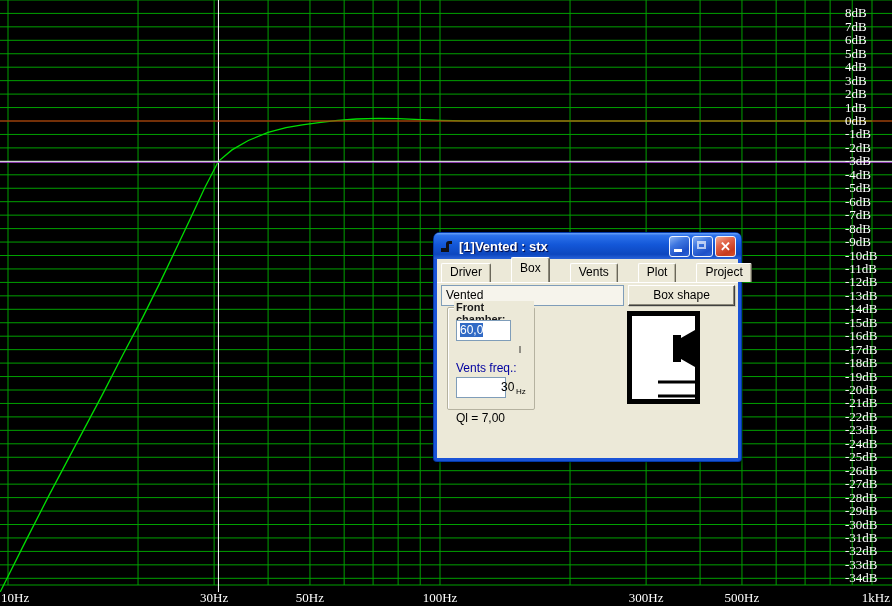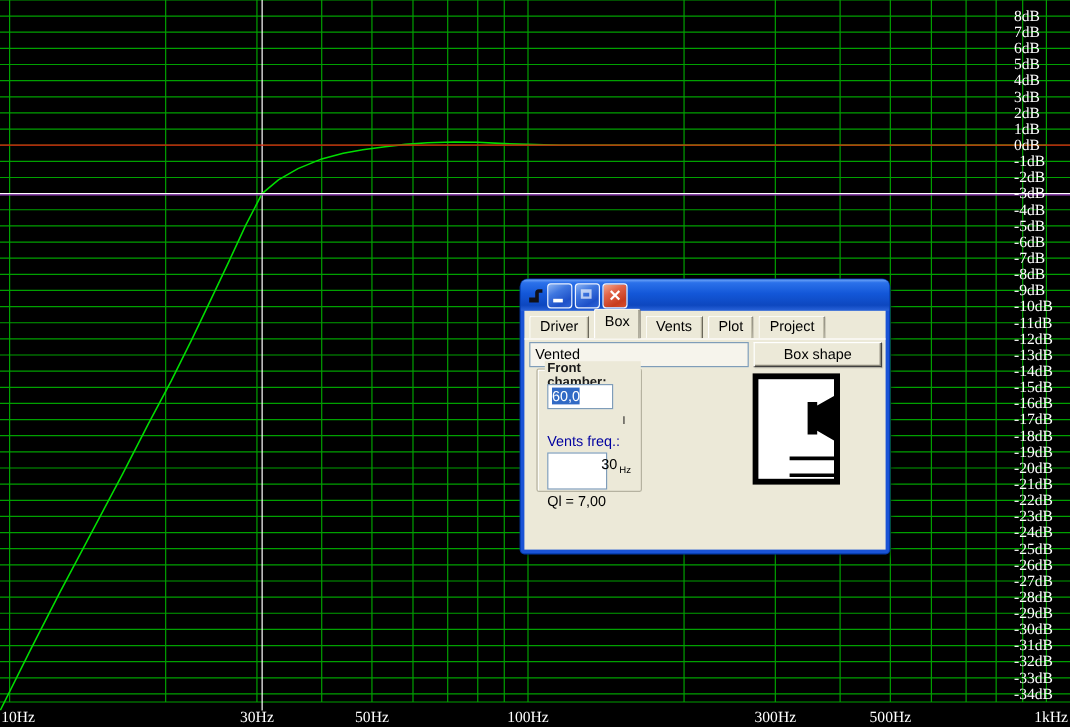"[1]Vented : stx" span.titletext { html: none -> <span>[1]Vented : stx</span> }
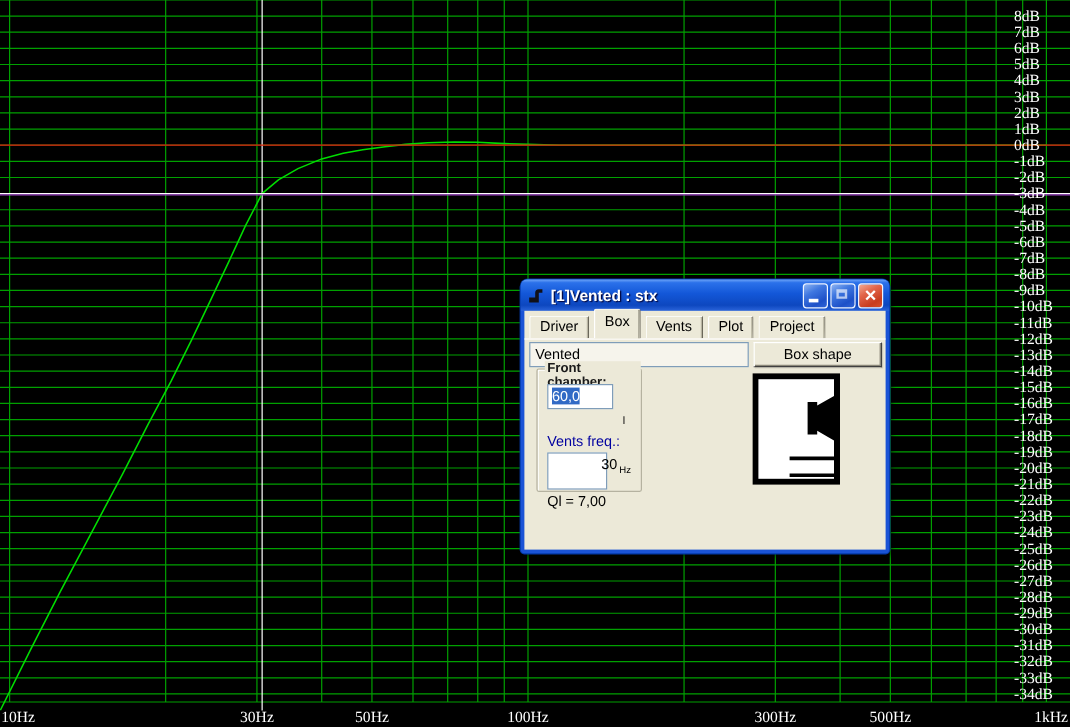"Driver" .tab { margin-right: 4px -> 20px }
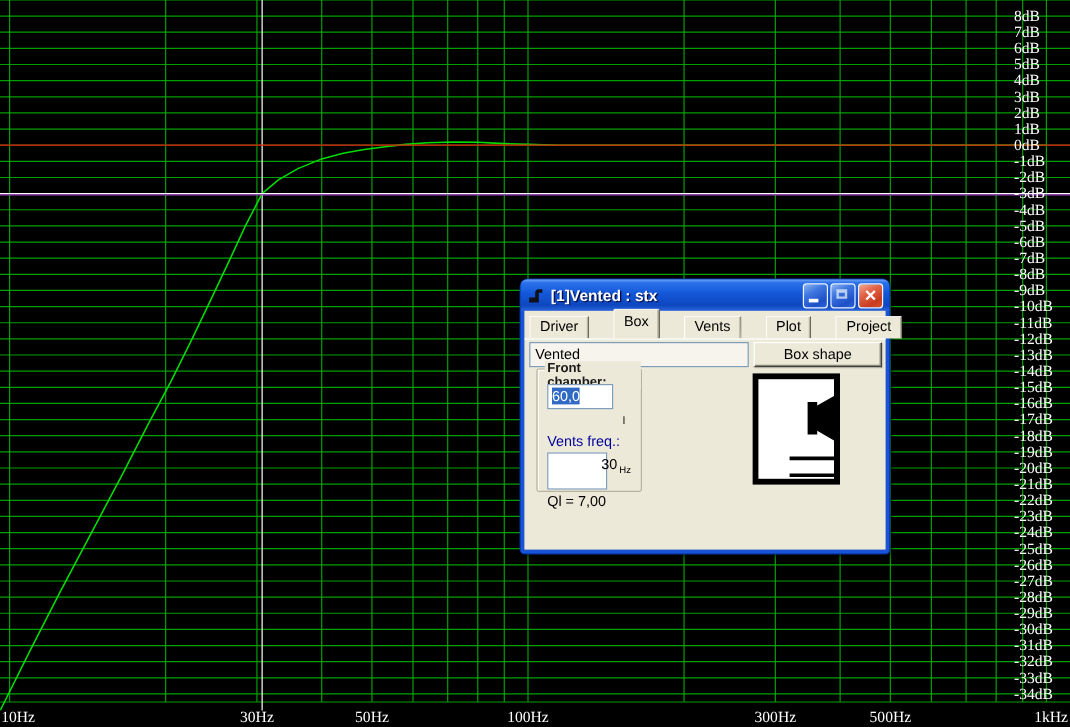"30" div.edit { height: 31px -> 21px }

==

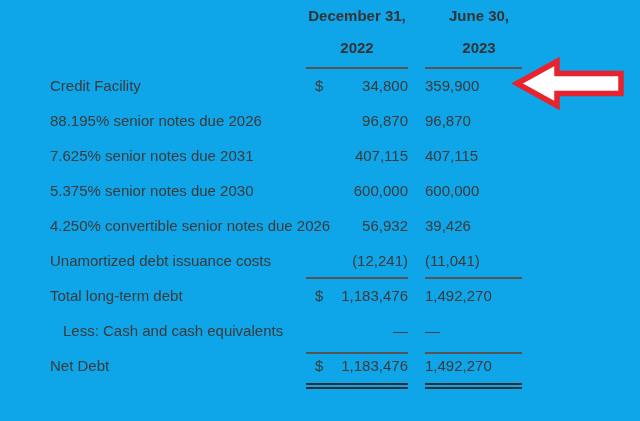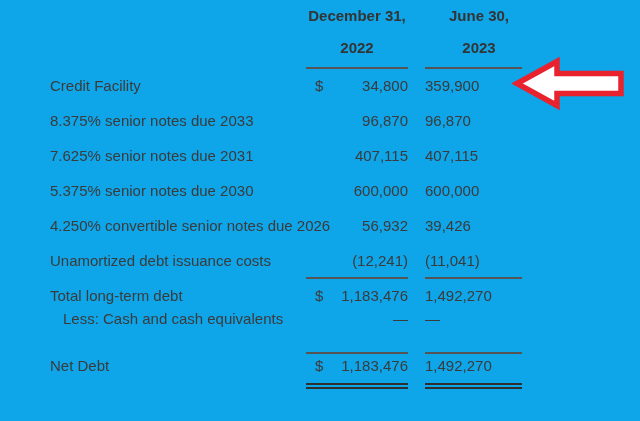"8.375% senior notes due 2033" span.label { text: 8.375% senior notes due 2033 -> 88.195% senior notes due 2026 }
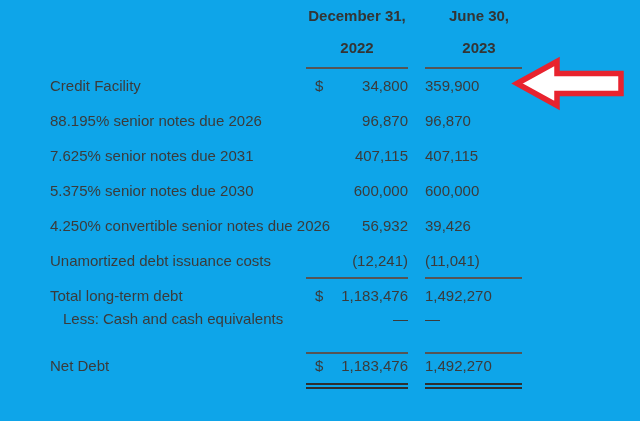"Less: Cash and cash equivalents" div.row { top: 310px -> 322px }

▸ **WORK INSTRUCTIONS**
Print an exact copy of the lines above, from the one containing "html: none ->" through the one containing "height: 31px ->", and leave out the pictures.

▸ **COMPLETED EXERCISE**
"[1]Vented : stx" span.titletext { html: none -> <span>[1]Vented : stx</span> }
"Driver" .tab { margin-right: 4px -> 20px }
"30" div.edit { height: 31px -> 21px }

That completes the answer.